If only the fish count makes the trip is it really an adventure? Not for me. My most memorable and exhilarating outings have been those where the challenge seemed insurmountable, but victory gained in one sense or another.
One day on my last visit the fish were mudding in a hole and it was literally one cast after another. For the first dozen or so it was fun but after that I would be looking down the horizon for something a little more interesting even as a fiesty bone was yanking the rod in my hands.
Another day I fished a coral head laden flat where each head had an abundance of crabs and gobies living in them. There were double digit bones that I could not trick visiting these coral heads in waist deep water in a circuit looking for a sustantial meal unlike the smaller bones. But one crunch of the coral under my shoes and they were gone. Consistently over 10#. I observed their pattern and crouched like a snake behind one and waited for an eternity until they came toward my stake out. Just rising high enough to clear my fly line for a cast was enough to send them to the next coral head, and again moving my feet a hair created the telltale crunch and they bolted off. I never hooked any of them.
I came back far more fascinated over the latter, in fact those 'graveyard' fish haunt me still.
You'll be glad to hear that the weather has changed...it's raining with the winds now. Can't last forever.
Wouldn't be a true death march without a bit of pain. A least there were fish at the end of the trail.
My wife has found a novel way of bonefishing in the wind this week, she lets me cast and she reels them in. She out fished me ten to one with her meathod today.
Thanks for your help Bob.
Juro. If I ever make the trip, I'm tempted to take the Mailboat and a set of tandem yaks purchased in Nassau to toss in the trucks. Seems the way to go. Just need a safe place to store them for the groups that follow. Rent them out and they pay for themselves. One could land in Nassau and just hop on the next boat........sameday. Boat ride to Acklins is 12 hrs. so one must sleep on deck with the baggage. No weight restrictions. Sound ridiculous?
Has anyone reading this truely explored the Bahamas the way the folks that live there do? I am very curious about this. When I was on Andros, I met an Italian that uses mailboats frequently. He said it was one of the best parts of his adventurous nature and very affordable. Not totally reliable and very slow as is life on the islands.
The mailboat is more like 18-20 hours, and not a place I'd want to spend ANY time on, nor do very many of the locals anymore! Nor would you be able to just hop of the plane and onto the boat. It takes frieght on Tuesdays and Wednesdays, then leaves sometime on Thursday to arrive Saturday by way of Crooked and Long Cay... unless it is diverted somewhere else on a charter or has mechanical problems etc.
Some guys had a Kayak here earlier this year and hardly used it. The issue is covering ground to get to places on different tides, not crossing deep channels etc. When the wind blows I can't imagine having to paddle back with the light fading. The key to fishing Acklins is a good boat or strong legs, and with many of the best flats 10 miles or more from any access point I prefer the boat!
The DIY guys have not been finding great numbers of fish lately, partly due to the weather, but also due to the fact that the same flats have been pounded almost daily for weeks.
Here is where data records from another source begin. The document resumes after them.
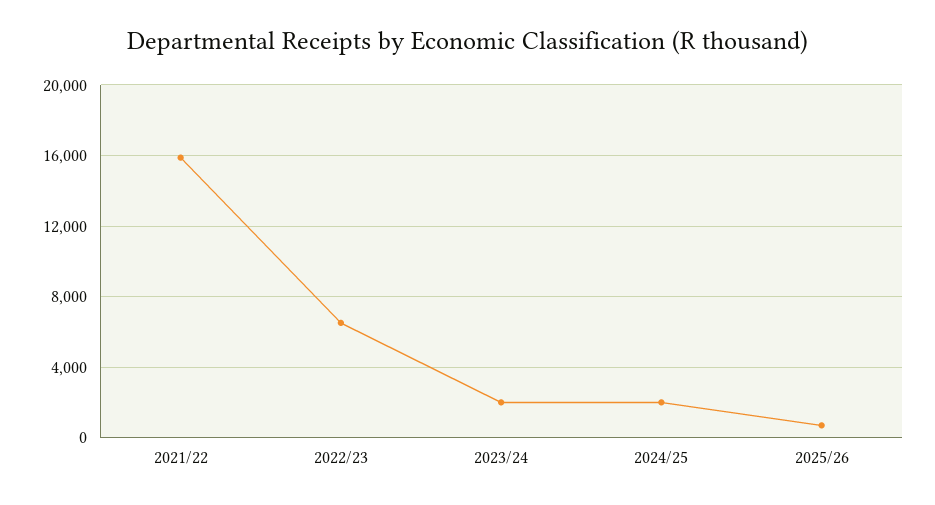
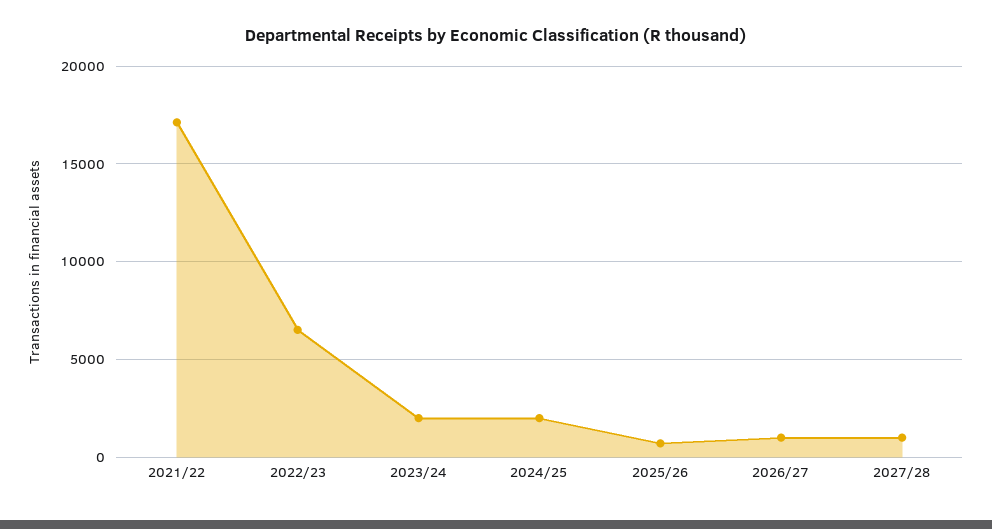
2021/22: 16000 -> 17000
2026/27: none -> 1000
2027/28: none -> 1000

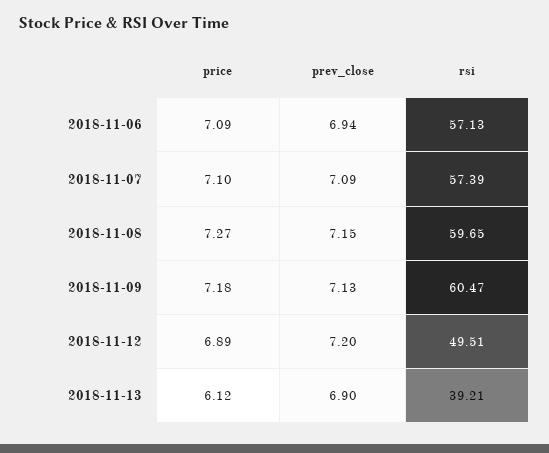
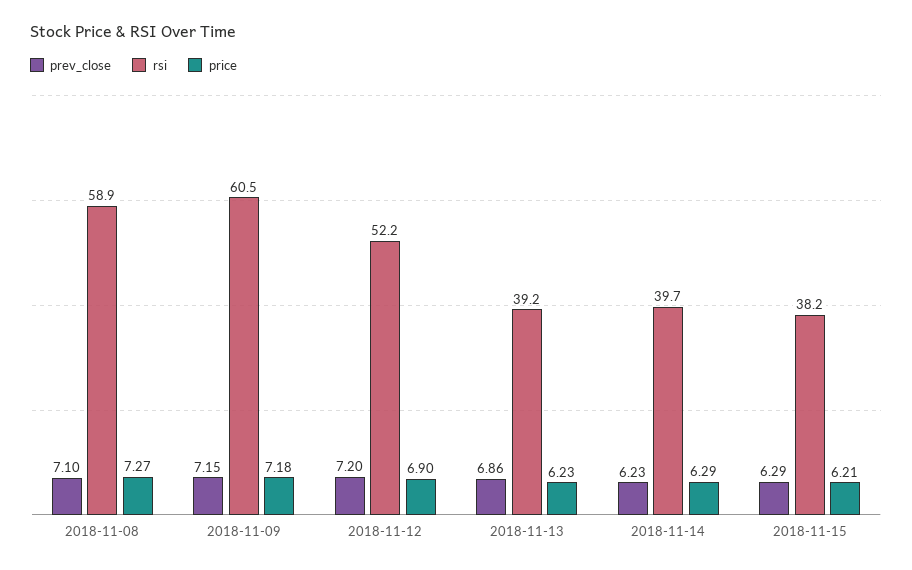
price, 2018-11-06: 7.09 -> none
prev_close, 2018-11-06: 6.94 -> none
rsi, 2018-11-06: 57.13 -> none
price, 2018-11-07: 7.1 -> none
prev_close, 2018-11-07: 7.09 -> none
rsi, 2018-11-07: 57.39 -> none
prev_close, 2018-11-08: 7.15 -> 7.1
rsi, 2018-11-08: 59.65 -> 58.9
prev_close, 2018-11-09: 7.13 -> 7.15
price, 2018-11-12: 6.89 -> 6.9
rsi, 2018-11-12: 49.51 -> 52.2
price, 2018-11-13: 6.12 -> 6.23
prev_close, 2018-11-13: 6.9 -> 6.86
prev_close, 2018-11-14: none -> 6.23
rsi, 2018-11-14: none -> 39.7
price, 2018-11-14: none -> 6.29
prev_close, 2018-11-15: none -> 6.29
rsi, 2018-11-15: none -> 38.2
price, 2018-11-15: none -> 6.21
If you are coming over, be prepared to hoof it to find fish and rest the easy to get to spots. Harry Creek looks like a watering hole for buffalo there are so many tracks, and the Delectable fish are acting like they are from Ten Bay! This is not lost on the local guides who fish those areas when the weather gets rough, and serves to reinforce what everyone has heard coming out of Exuma and Long Island. Fedel, on the other hand has been doing great business taking frusterated DIYers out and getting them into unpressuered fish! One other heads up, DIY is just that! The lodges are not pleased to have DIY folks droping by asking to use phones and computers, asking where to fish etc. Acklins is remote, be prepared to be out of touch for a week and figuring it out on your own. It's amazing how many folks show up wondering why Verizon does not work!:chuckle:
There is an internet connection at Felton's now, but the phone has been out for several weeks. The internet may or may not work at times.
To me its sad to hear that the attitude of the guides on Acklins is changing. I made a trip there in 2002 and didn't encounter that. When planning a return trip in 2004 I was first made aware of the move to ban DIY in the Bahamas. I don't want to get into that here.
I guess the more popular a place becomes the more it changes. When I was there, on a solo trip, in the fall of 2002 there were 2 fishermen flying in with me and none flying out. I fished for the whole week, 3 days guided and 3 days on my own, and never saw another fisherman. I think I was the only fisherman on the Island for part of that week. Even though I had limited experience bonefishing, and this was my first trip to the Bahamas, I had little trouble finding fish and they were wild and eager to eat.
I remember some of those fish but the thing I remember the most is the challenge and the great feeling of accomplishment I got from meeting the challenges. To be all alone on a those flats can be humbling and a little frightening at times. Especially when there is a large shark moving back and forth between you and your canoe.
The first afternoon there I took off in a canoe accross the bay with the wind at my back, pulled into a creek and fished up it. Think I caught a couple of fish in the creek then on my way out I found them tailing as the sun was going down on a flat at the mouth of the creek. It was a beautiful sight seeing those tails flickering in the low sun. So paying little attention to the falling sun, I chased tails till I figured it was time to head back accross the bay before there was no sun. I learned a lesson. The wind was now in my face and it was more than a struggle to get back. Going into the wind I made little headway in the direction I needed to go. So I just started paddling the quickest direction to shore and ended up maybe a mile below the lodge. From there I waded the edge of the shore towing the canoe behind me finally getting there as it turned dark. I'm a surveyor and I have walked many miles through the woods swinging a bush axe but I don't ever think I have been as tired as I was that day. Funny when I look back now that was the highlight of the trip.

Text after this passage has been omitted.